Data to examine
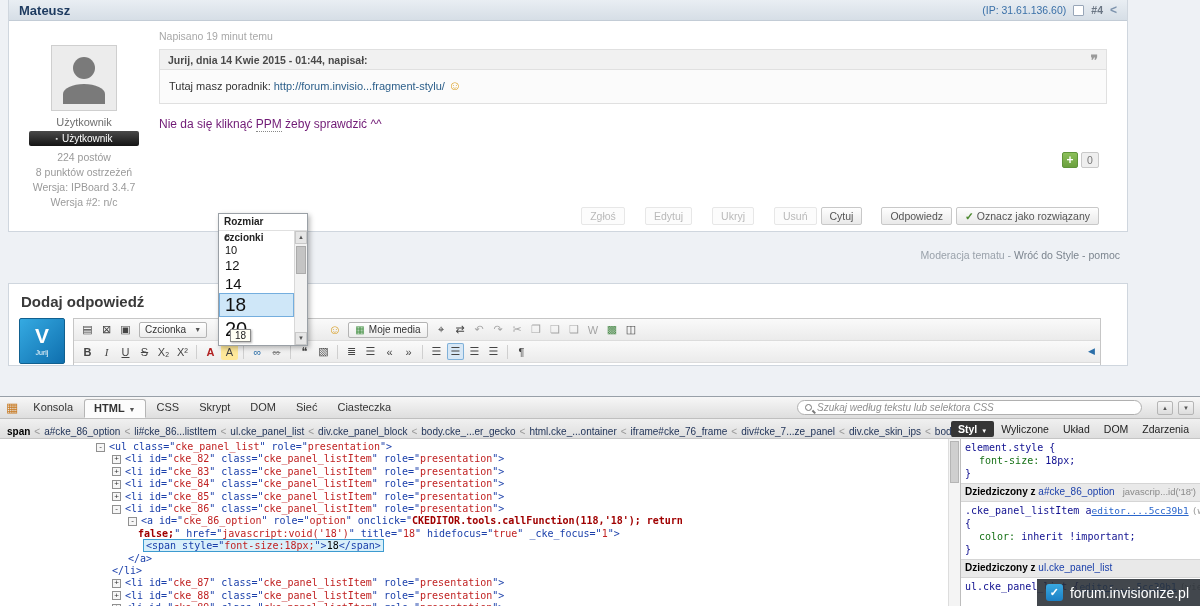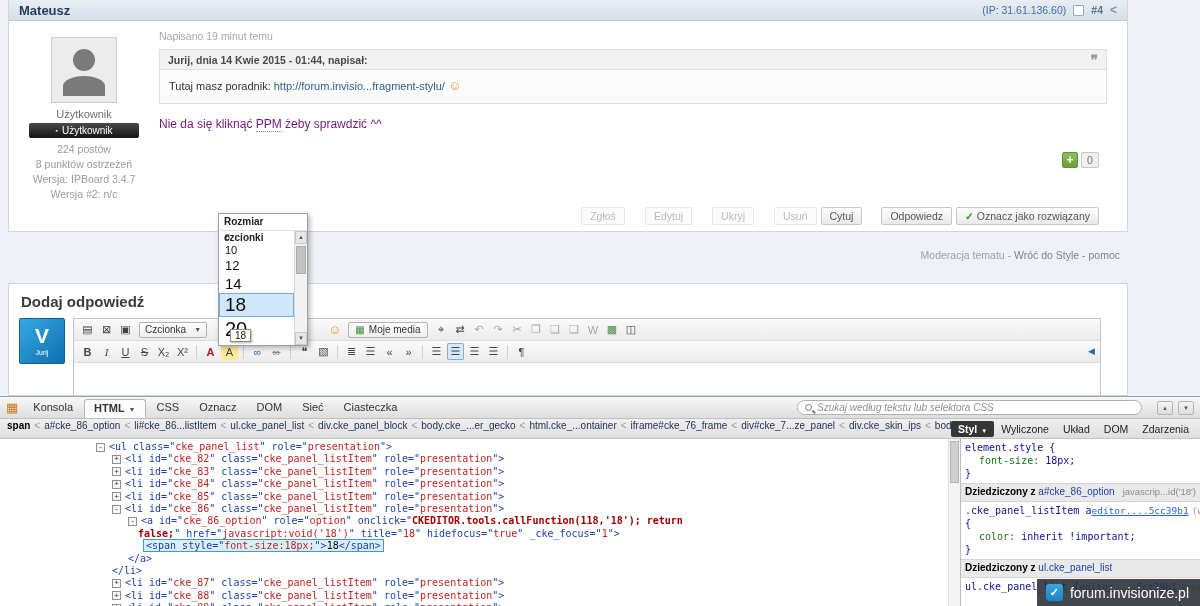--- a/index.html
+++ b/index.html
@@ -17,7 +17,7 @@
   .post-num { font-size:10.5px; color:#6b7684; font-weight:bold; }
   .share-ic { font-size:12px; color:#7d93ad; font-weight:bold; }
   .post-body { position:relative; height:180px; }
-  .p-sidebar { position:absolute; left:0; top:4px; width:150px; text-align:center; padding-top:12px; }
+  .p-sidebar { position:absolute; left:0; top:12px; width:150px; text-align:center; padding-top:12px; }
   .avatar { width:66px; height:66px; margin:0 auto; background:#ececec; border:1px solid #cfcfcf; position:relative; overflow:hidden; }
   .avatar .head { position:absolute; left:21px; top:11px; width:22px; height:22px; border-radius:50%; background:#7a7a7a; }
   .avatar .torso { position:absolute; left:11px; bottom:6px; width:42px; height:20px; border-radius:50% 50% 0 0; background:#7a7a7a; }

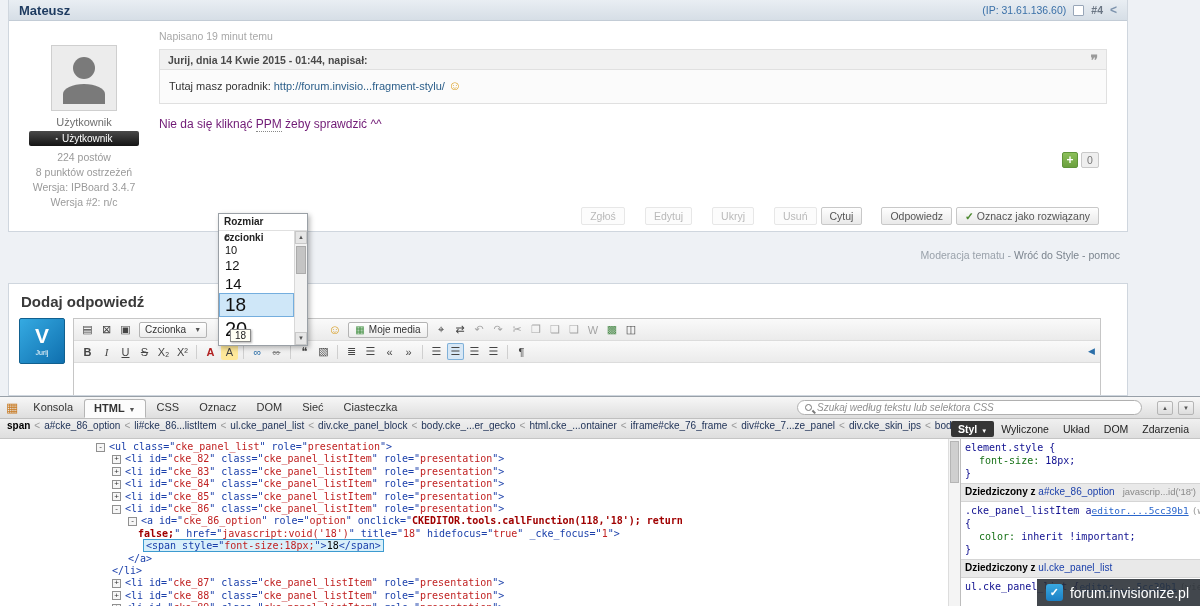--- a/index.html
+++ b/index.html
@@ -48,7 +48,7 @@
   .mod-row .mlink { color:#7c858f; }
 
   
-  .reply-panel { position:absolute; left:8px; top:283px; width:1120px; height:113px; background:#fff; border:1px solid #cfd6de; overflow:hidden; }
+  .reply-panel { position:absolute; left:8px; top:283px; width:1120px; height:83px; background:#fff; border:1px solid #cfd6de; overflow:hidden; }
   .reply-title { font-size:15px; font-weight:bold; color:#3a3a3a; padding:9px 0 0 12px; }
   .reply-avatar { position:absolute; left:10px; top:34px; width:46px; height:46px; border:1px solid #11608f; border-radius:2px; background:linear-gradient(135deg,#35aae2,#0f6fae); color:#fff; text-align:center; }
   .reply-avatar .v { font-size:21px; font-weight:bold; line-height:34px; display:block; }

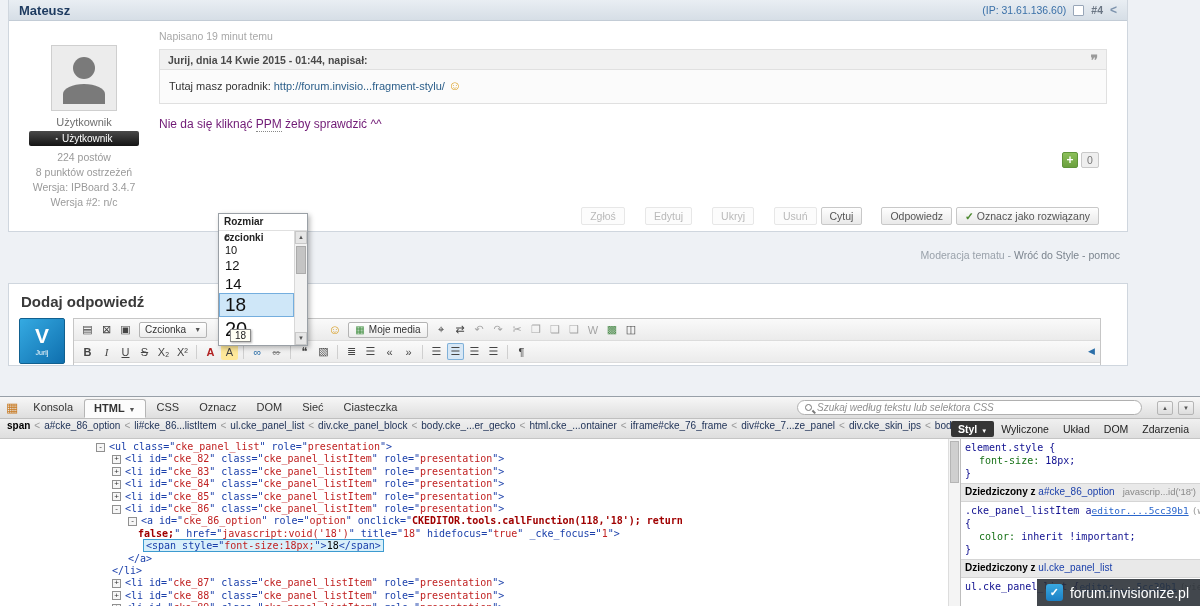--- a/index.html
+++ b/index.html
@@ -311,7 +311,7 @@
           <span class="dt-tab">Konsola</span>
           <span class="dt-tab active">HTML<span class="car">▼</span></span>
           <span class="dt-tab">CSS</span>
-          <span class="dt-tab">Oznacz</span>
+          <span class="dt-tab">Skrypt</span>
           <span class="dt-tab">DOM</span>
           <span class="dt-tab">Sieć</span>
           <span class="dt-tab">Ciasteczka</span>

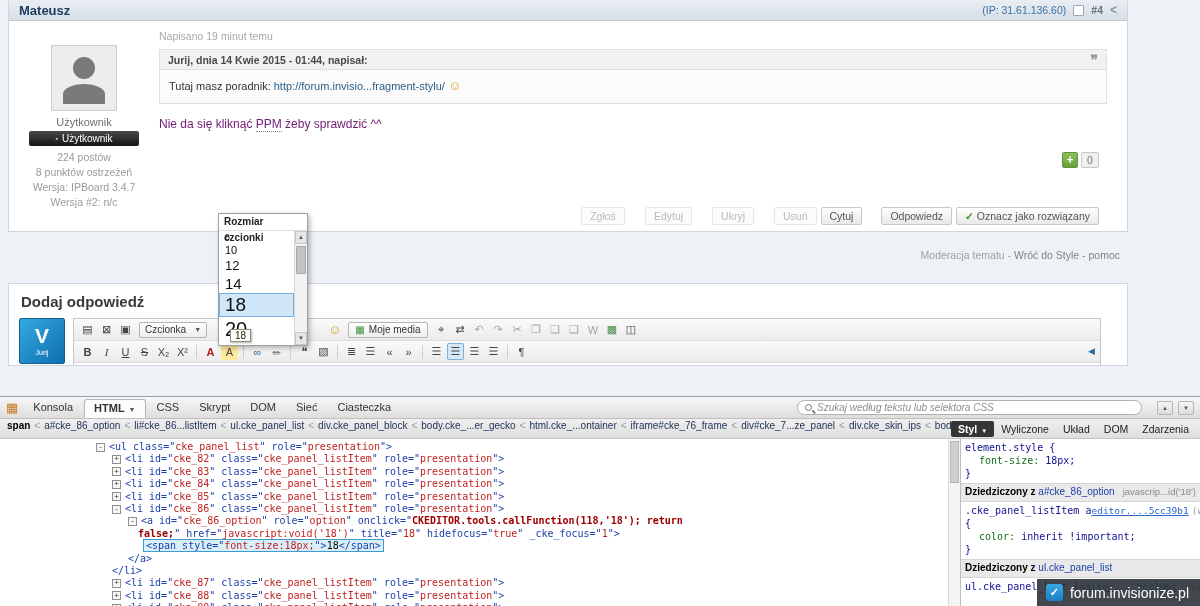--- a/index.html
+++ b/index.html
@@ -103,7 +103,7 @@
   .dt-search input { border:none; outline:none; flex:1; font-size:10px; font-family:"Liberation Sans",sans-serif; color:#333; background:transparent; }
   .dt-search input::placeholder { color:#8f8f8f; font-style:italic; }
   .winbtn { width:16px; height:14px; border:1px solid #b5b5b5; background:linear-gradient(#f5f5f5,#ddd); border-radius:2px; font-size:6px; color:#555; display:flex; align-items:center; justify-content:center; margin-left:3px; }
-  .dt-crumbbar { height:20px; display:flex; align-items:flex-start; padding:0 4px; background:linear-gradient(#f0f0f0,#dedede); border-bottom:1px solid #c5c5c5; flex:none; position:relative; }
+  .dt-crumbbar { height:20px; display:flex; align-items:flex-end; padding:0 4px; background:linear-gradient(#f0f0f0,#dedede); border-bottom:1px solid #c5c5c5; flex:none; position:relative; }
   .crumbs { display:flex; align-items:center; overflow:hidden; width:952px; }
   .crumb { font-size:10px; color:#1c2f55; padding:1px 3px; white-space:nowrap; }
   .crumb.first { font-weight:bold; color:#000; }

Aim of the task
Out of the material above, select every line that holds the string "bold".

Answer
   .post-num { font-size:10.5px; color:#6b7684; font-weight:bold; }
   .share-ic { font-size:12px; color:#7d93ad; font-weight:bold; }
   .reply-title { font-size:15px; font-weight:bold; color:#3a3a3a; padding:9px 0 0 12px; }
   .reply-avatar .v { font-size:21px; font-weight:bold; line-height:34px; display:block; }
   .crumb.first { font-weight:bold; color:#000; }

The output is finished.